Prime Minister Boris Johnson also said he believed the U.K. could get to get to “complete clean energy production” — including renewable sources and nuclear power — by the middle of the next decade.

Britain gets a big chunk of its energy from renewable sources such as wind and sun, and has largely ended the use of coal power, but remains heavily reliant on natural gas. Surging gas prices worldwide are driving up energy bills for millions of people in Britain.

“The advantage of that is that it will mean that, for the first time, the U.K. is not dependent on hydrocarbons coming from overseas, with all the vagaries in hydrocarbon prices and the risk that poses for people’s pockets,” Johnson said in Manchester, where the governing Conservatives are holding their annual conference.

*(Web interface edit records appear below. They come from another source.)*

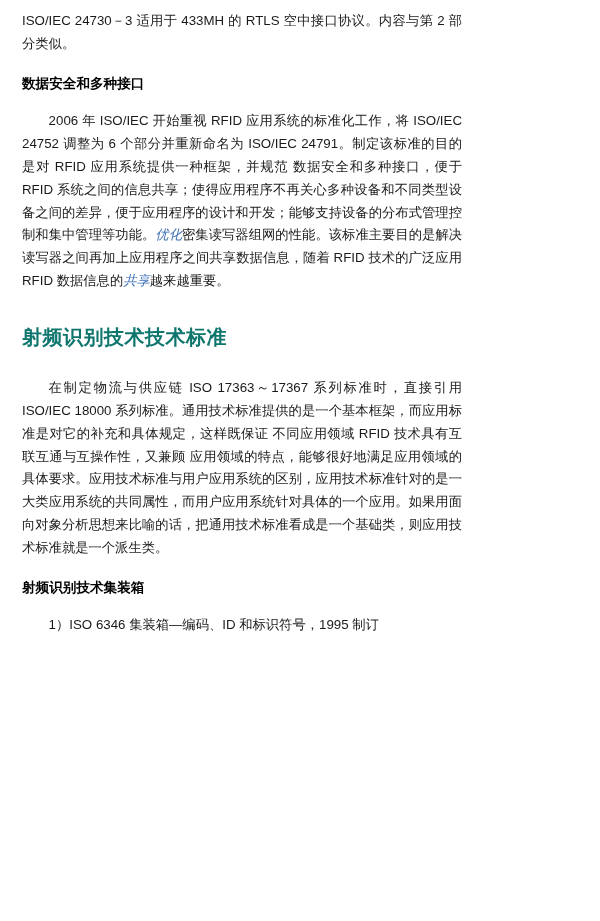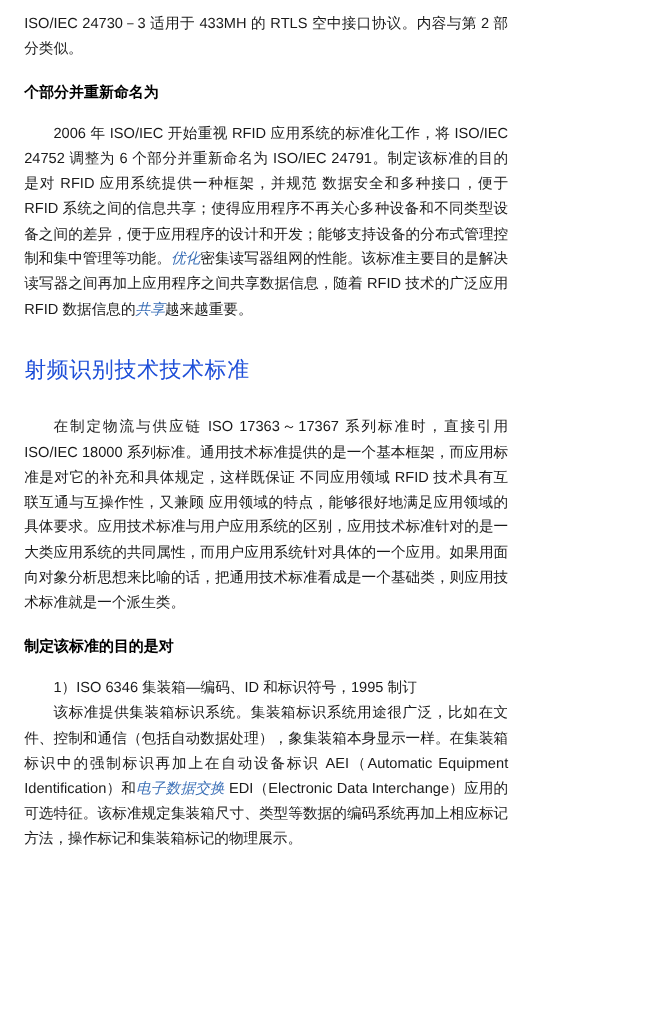--- a/index.html
+++ b/index.html
@@ -67,7 +67,7 @@
 
   <p class="lead">ISO/IEC 24730－3 适用于 433MH 的 RTLS 空中接口协议。内容与第 2 部分类似。</p>
 
-  <h3 class="sub">个部分并重新命名为</h3>
+  <h3 class="sub">数据安全和多种接口</h3>
 
   <p class="para"><span>2006 年 ISO/IEC 开始重视 RFID 应用系统的标准化工作，将 ISO/IEC 24752 调整为 6 个部分并重新命名为 ISO/IEC 24791。制定该标准的目的是对 RFID 应用系统提供一种框架，并规范 数据安全和多种接口，便于 RFID 系统之间的信息共享；使得应用程序不再关心多种设备和不同类型设备之间的差异，便于应用程序的设计和开发；能够支持设备的分布式管理控制和集中管理等功能。</span><a class="link" href="#">优化</a><span>密集读写器组网的性能。该标准主要目的是解决读写器之间再加上应用程序之间共享数据信息，随着 RFID 技术的</span><span>广泛应用</span><span> RFID 数据信息的</span><a class="link" href="#">共享</a><span>越来越重要。</span></p>
 

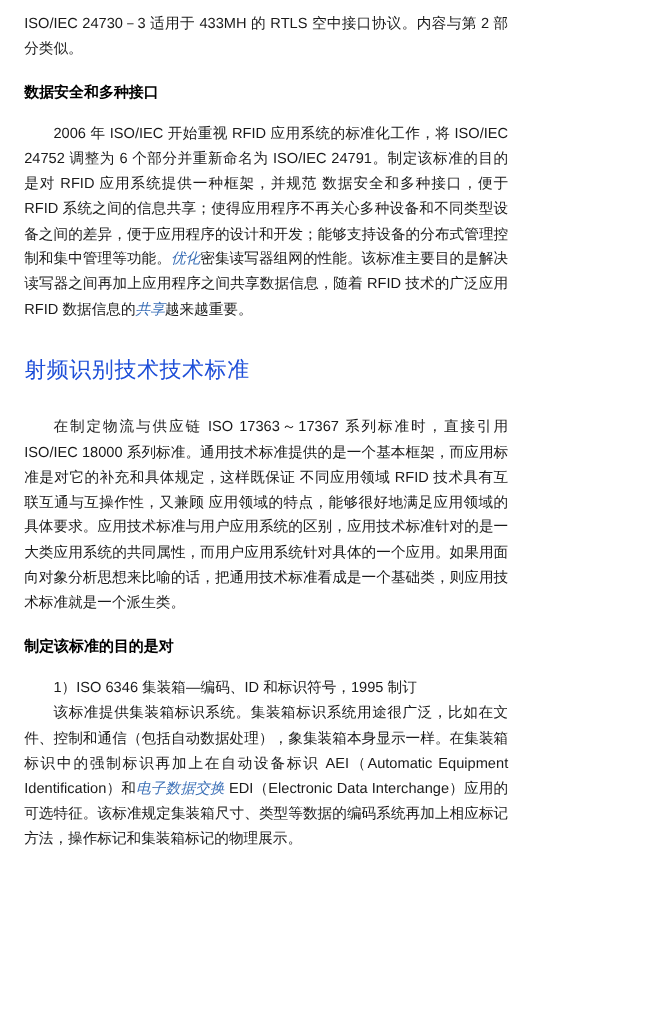--- a/index.html
+++ b/index.html
@@ -43,10 +43,10 @@
   }
   h2.section {
     font-size: 20px;
-    font-weight: normal;
+    font-weight: bold;
     margin: 30px 0 26px 0;
     line-height: 1.4;
-    color: #1d4ed8;
+    color: #0f766e;
     letter-spacing: 0.5px;
   }
   .link {

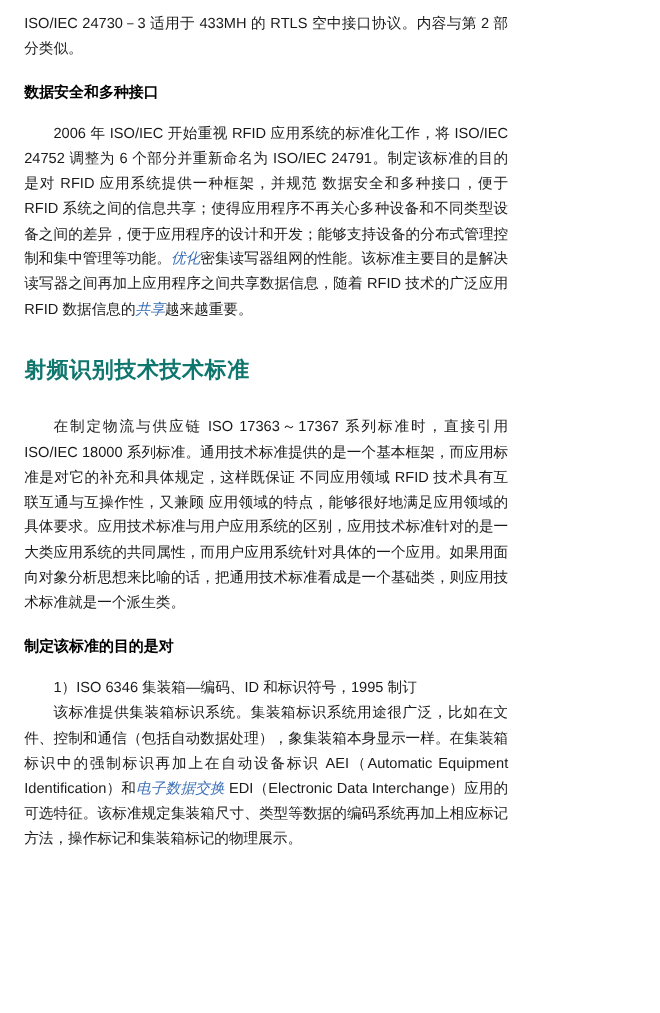--- a/index.html
+++ b/index.html
@@ -76,7 +76,7 @@
 
   <p class="para"><span>在制定物流与供应链 ISO 17363～17367 系列标准时，直接引用 ISO/IEC 18000 系列标准。通用技术标准提供的是一个基本框架，而应用标准是对它的补充和具体规定，这样既保证 不同应用领域 RFID 技术具有互联互通与互操作性，又兼顾 应用</span><span>领域</span><span>的特点，能够很好地满足应用领域的具体要求。应用技术标准与用户应用系统的区别，应用技术标准针对的是一大类应用系统的共同属性，而用户应用系统针对具体的一个应用。如果用面向对象分析思想来比喻的话，把通用技术标准看成是一个基础类，则应用技术标准就是一个派生类。</span></p>
 
-  <h3 class="sub">制定该标准的目的是对</h3>
+  <h3 class="sub">射频识别技术集装箱</h3>
 
 
   <p class="list-item"><span>1）ISO 6346 集装箱—编码、ID 和标识符号，1995 制订</span></p>

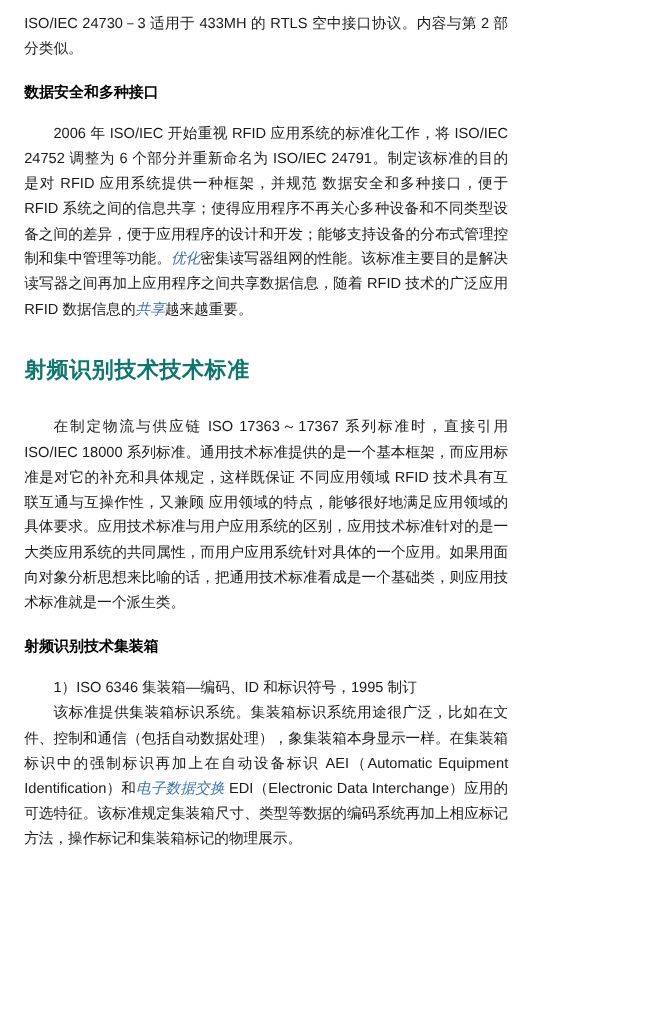--- a/index.html
+++ b/index.html
@@ -57,6 +57,7 @@
     text-decoration: none;
   }
   .list-item {
+    margin-bottom: 13px;
     text-indent: 2em;
   }
 </style>

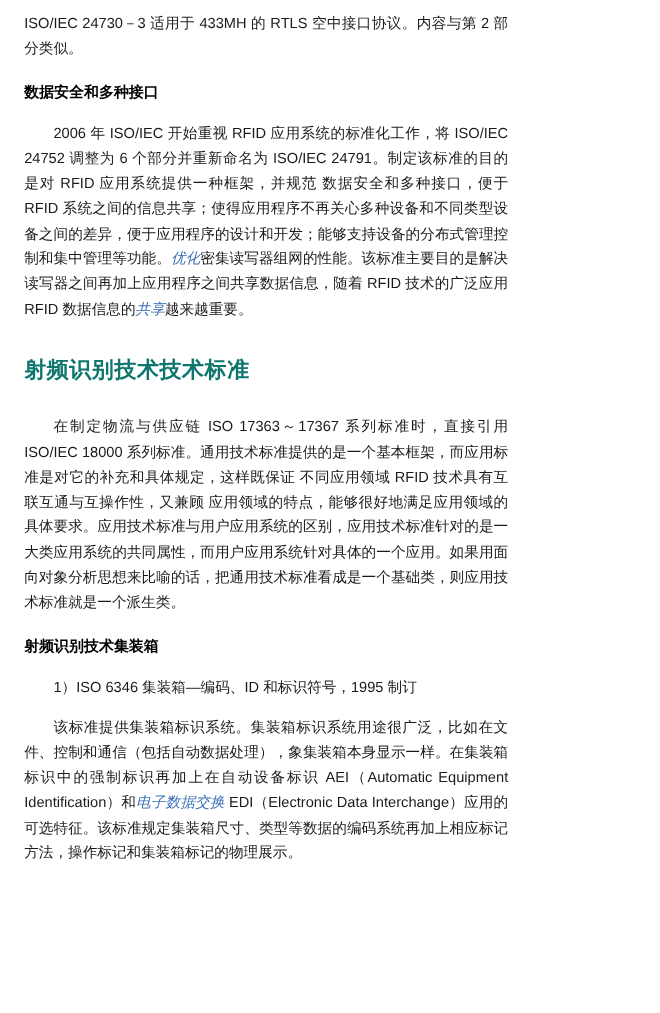--- a/index.html
+++ b/index.html
@@ -82,7 +82,6 @@
 
   <p class="list-item"><span>1）ISO 6346 集装箱—编码、ID 和标识符号，1995 制订</span></p>
 
-  <p class="para"><span>该标准提供集装箱标识系统。集装箱标识系统用途很广泛，比如在文件、控制和通信（包括自动数据处理），象集装箱本身显示一样。在集装箱标识中的强制标识再加上在自动设备标识 AEI（Automatic Equipment Identification）和</span><a class="link" href="#">电子数据交换</a><span> EDI（Electronic Data Interchange）应用的可选特征。该标准规定集装箱尺寸、类型等数据的编码系统再加上相应标记方法，操作标记和集装箱标记的物理展示。</span></p>
 
 </div>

#UK pledges to hit all-renewable electricity by 2035. #ClimateChange #CleanEnergy #RenewableElectricity

Johnson is eager to burnish Britain’s green credentials before a major U.N. climate summit that is due to open in Glasgow, Scotland, on Oct.31. Johnson, as host, is trying to get other world leaders to increase their carbon-cutting pledges so the world can keep global warming to 1.5 degrees Celsius above pre-industrial levels.

Doug Parr, chief scientist at Greenpeace U.K., welcomed what he called the British government’s realization “that gas needs to be taken out of the electricity system,” but said he was disappointed by the government's continuing commitment to nuclear energy.